PROBLEM STATEMENT » Filter the records below and copy every line containing the word "section".

DATASET RECORDS »
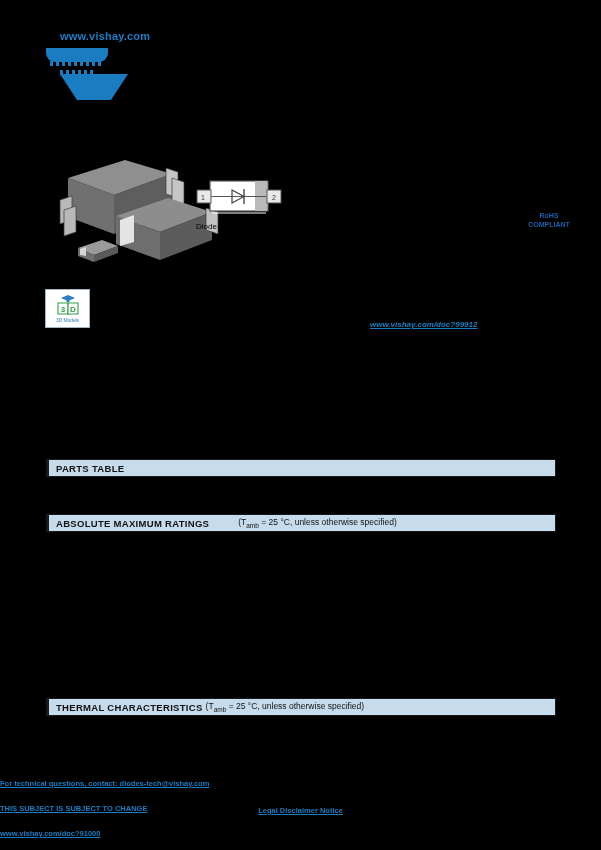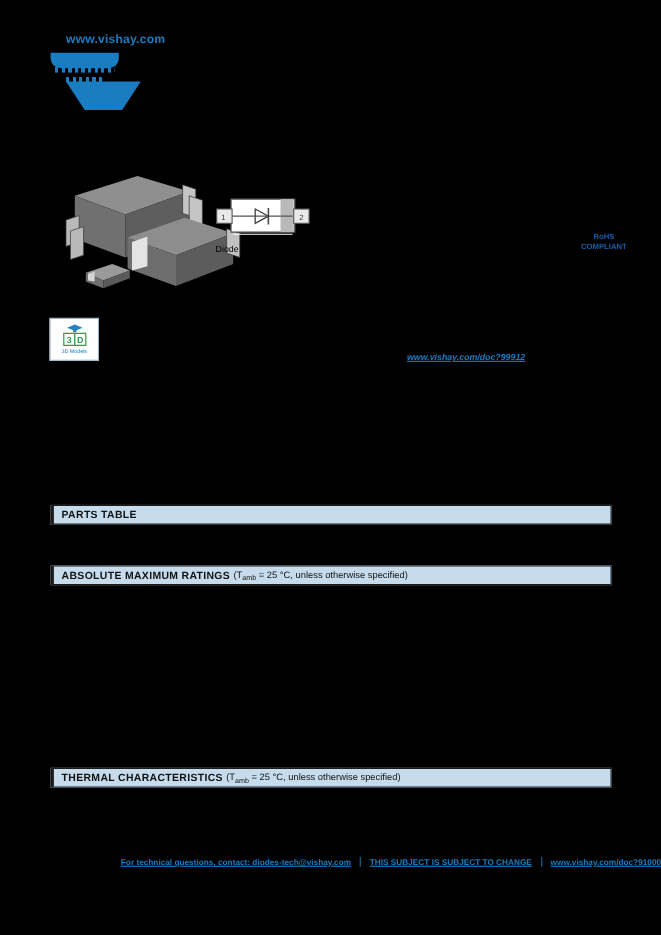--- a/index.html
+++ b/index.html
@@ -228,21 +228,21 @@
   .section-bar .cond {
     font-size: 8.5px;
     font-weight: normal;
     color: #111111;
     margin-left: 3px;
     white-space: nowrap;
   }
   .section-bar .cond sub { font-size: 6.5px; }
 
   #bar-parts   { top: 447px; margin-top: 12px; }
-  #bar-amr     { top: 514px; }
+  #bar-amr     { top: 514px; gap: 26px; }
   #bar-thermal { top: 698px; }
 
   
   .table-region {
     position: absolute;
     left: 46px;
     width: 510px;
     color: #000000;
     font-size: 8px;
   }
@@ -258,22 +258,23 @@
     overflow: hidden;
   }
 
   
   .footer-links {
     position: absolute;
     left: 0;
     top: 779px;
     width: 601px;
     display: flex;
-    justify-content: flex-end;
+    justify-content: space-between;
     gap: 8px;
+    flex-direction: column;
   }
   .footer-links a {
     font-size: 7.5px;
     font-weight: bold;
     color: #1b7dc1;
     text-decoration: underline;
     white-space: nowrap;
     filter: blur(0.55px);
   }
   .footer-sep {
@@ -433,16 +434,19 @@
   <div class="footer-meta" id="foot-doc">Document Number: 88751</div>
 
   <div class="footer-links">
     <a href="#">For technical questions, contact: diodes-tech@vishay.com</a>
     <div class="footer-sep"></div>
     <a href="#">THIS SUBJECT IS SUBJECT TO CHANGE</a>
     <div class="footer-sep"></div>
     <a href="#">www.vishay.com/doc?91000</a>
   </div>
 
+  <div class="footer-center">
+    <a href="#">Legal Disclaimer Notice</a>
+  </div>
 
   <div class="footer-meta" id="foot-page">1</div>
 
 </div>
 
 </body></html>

* * *

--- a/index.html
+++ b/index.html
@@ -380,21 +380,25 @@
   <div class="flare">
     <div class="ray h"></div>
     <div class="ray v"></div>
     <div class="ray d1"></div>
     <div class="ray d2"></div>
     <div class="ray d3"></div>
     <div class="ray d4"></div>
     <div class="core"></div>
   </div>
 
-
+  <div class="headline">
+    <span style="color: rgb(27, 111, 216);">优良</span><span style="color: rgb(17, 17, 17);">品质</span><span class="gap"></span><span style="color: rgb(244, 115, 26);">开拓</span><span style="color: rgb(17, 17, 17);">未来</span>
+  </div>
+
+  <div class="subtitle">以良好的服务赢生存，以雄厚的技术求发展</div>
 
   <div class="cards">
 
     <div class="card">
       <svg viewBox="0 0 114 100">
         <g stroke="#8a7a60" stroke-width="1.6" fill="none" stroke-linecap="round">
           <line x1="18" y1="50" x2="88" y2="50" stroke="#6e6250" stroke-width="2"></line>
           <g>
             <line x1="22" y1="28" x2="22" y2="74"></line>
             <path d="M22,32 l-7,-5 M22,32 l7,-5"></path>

RESPONSE »
   .section-bar .cond {
   .section-bar .cond sub { font-size: 6.5px; }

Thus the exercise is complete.